Most people in society have no clue about b12 and just chance it. Like a lot of things. I guess Im just a stickler for certainty. U/MMA testing is considered the gold standard but its not even available in Australia and if it was, Id say it would be way more exy then some self administered b12 shots.
Ive NEVER met a person that didnt supp b12 at some level. Either via a direct supp, supped animal/plant food products or in a multivitamin. When people go raw, they cut these things out and it exposes where we stand. Ignorant people are quick to judge but its like someone jumping out of a car and deciding to walk to their destination. When they get some blisters, morons shout 'see! walking isnt natural, you NEED to drive a car!!'
You're making a valid point in that a lot of people get 'hidden' B12 (and other) supps from fortified foods. I read thousands of medical journals of seriously sick (I basically only get to see the cases who end up on disability pension), mostly 50+ SAD-eaters every year and B12 deficiency is incredibly uncommon (they only test serum B12 though), one in a thousand cases if that. Vit D deficiency doesn't happen practically ever, even though we're dealing with people living in Finland who certainly do not get enough vit D from sun; they're all tested normal for vit D.
Fortified foods are the only reasonable explanation I can come up with. I know they add vit D to milk, which is consumed in large amounts by most Finns, but they don't list B12 (milk is supposed to contain B12 anyway). I can't recall ever having seen B12 listed in any food item but they could be adding it anyway.
I agree that the meat eaters are unaware that their diet is already B12 supplemented, or at the very least the animals are given cobalt supplements.
In case anyone asks, Australia Paul Golding claims on his website (paulgolding.id.au/THE_B12_BETRAYAL/PublicPages/VitaminB12Informatio...) that he has a few places that test for B12 in Australia
"If you live in WA
Your sample for MMA will be sent to Princess Margaret Hospital, so you do not need to worry about where to send it.
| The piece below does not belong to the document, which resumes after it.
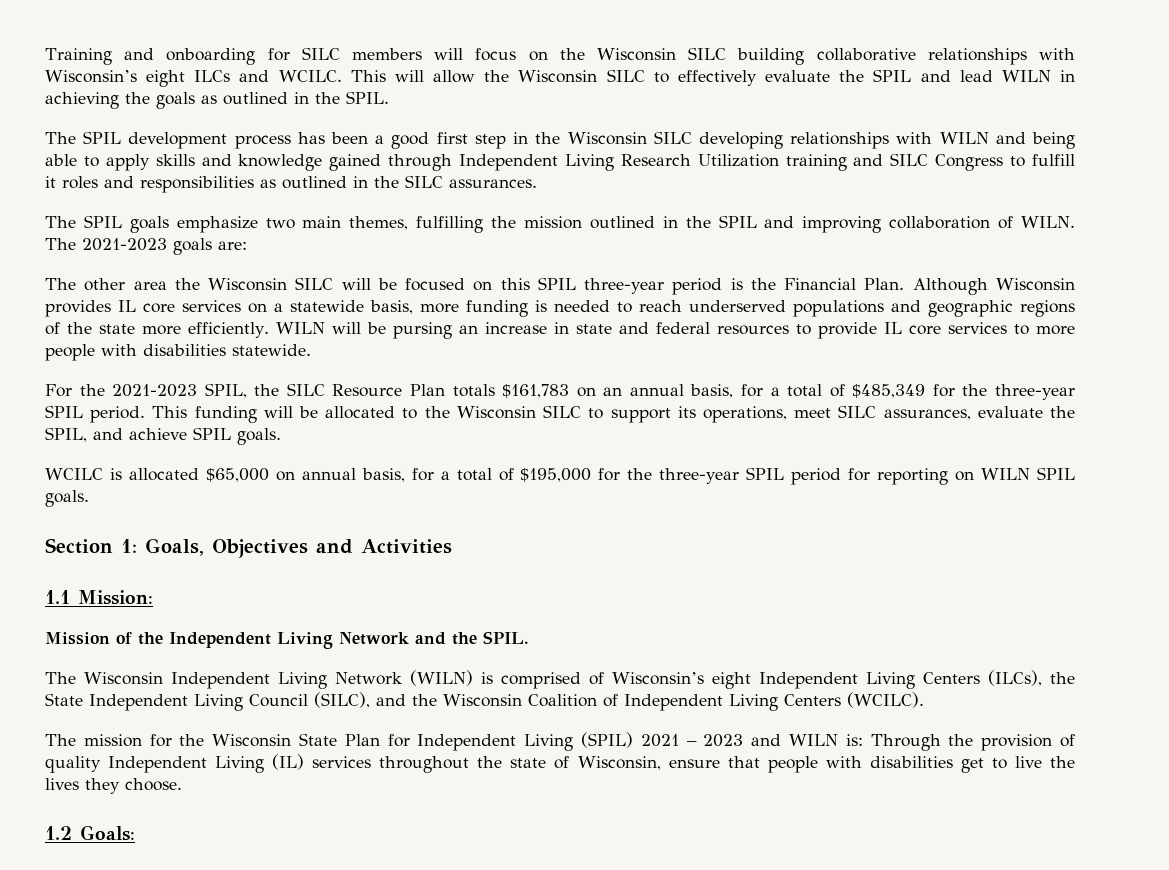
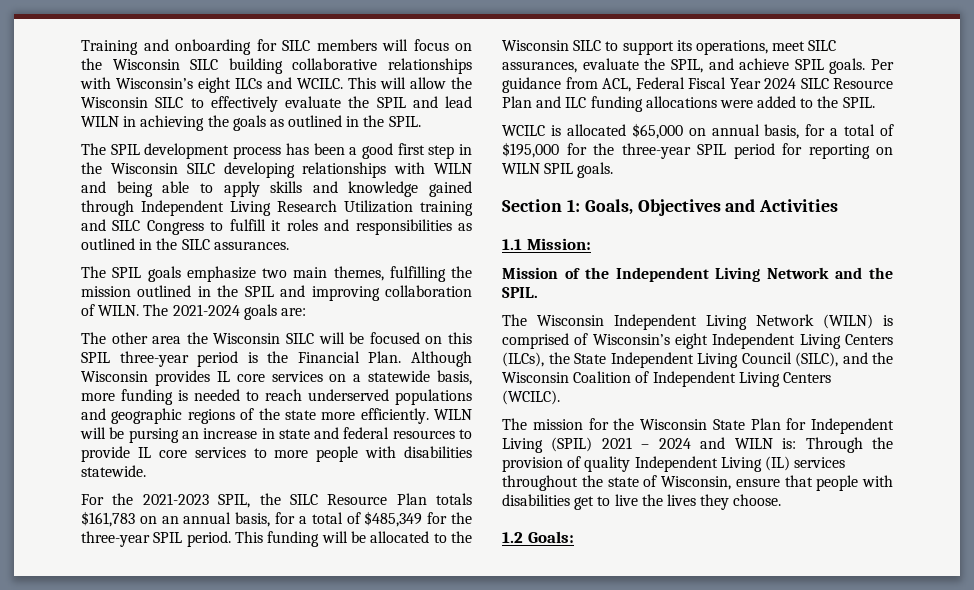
- The 2021-2023 goals are:
+ The 2021-2024 goals are:
+ Per guidance from ACL, Federal Fiscal Year 2024 SILC Resource Plan and ILC funding allocations were added to the SPIL.
- The mission for the Wisconsin State Plan for Independent Living (SPIL) 2021 – 2023 and WILN is: Through the provision of quality Independent Living (IL) services throughout the state of Wisconsin, ensure that people with disabilities get to live the lives they choose.
+ The mission for the Wisconsin State Plan for Independent Living (SPIL) 2021 – 2024 and WILN is: Through the provision of quality Independent Living (IL) services throughout the state of Wisconsin, ensure that people with disabilities get to live the lives they choose.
I am unable to comment on the quality of the assay performed at this lab, because they do not accept samples from interstate.
If you do not live in WA
I suggest that you specify that your samples be tested by the NSW Biochemical Genetics Service at The Children’s Hospital Westmead in Sydney. I suggest the following wording for the pathology request form:
“Serum Methylmalonic Acid and Total Homocysteine – NSW Biochemical Genetics Service, Children’s Hospital Westmead – please collect in one SST tube, spin, separate and send frozen”
If you do not specify this, and if you live in QLD, your samples will be sent to Mater Pathology or QHPS in Brisbane. I have explained in detail, in The Investigation section, the reasons that I strongly recommend against using either of these Brisbane labs.
You could let your local lab do the homocysteine, but I suggest that you ask for Westmead to do it. Most labs use immunoassays for tHcy, which can be unreliable; Westmead uses Stable Isotope Dilution Tandem Mass Spectrometry, for both MMA and tHcy, which is the reference method used by Mayo Labs.
The MMA test will cost you $130 each, and there is no Medicare rebate; you might also have to pay the cost to have samples sent to Westmead. The total homocysteine will cost you $75 each; there should be some Medicare rebate for this test."
How much did it cost to do this test? I don't have insurance and I live in Kauai, where everything is exponentially more expensive.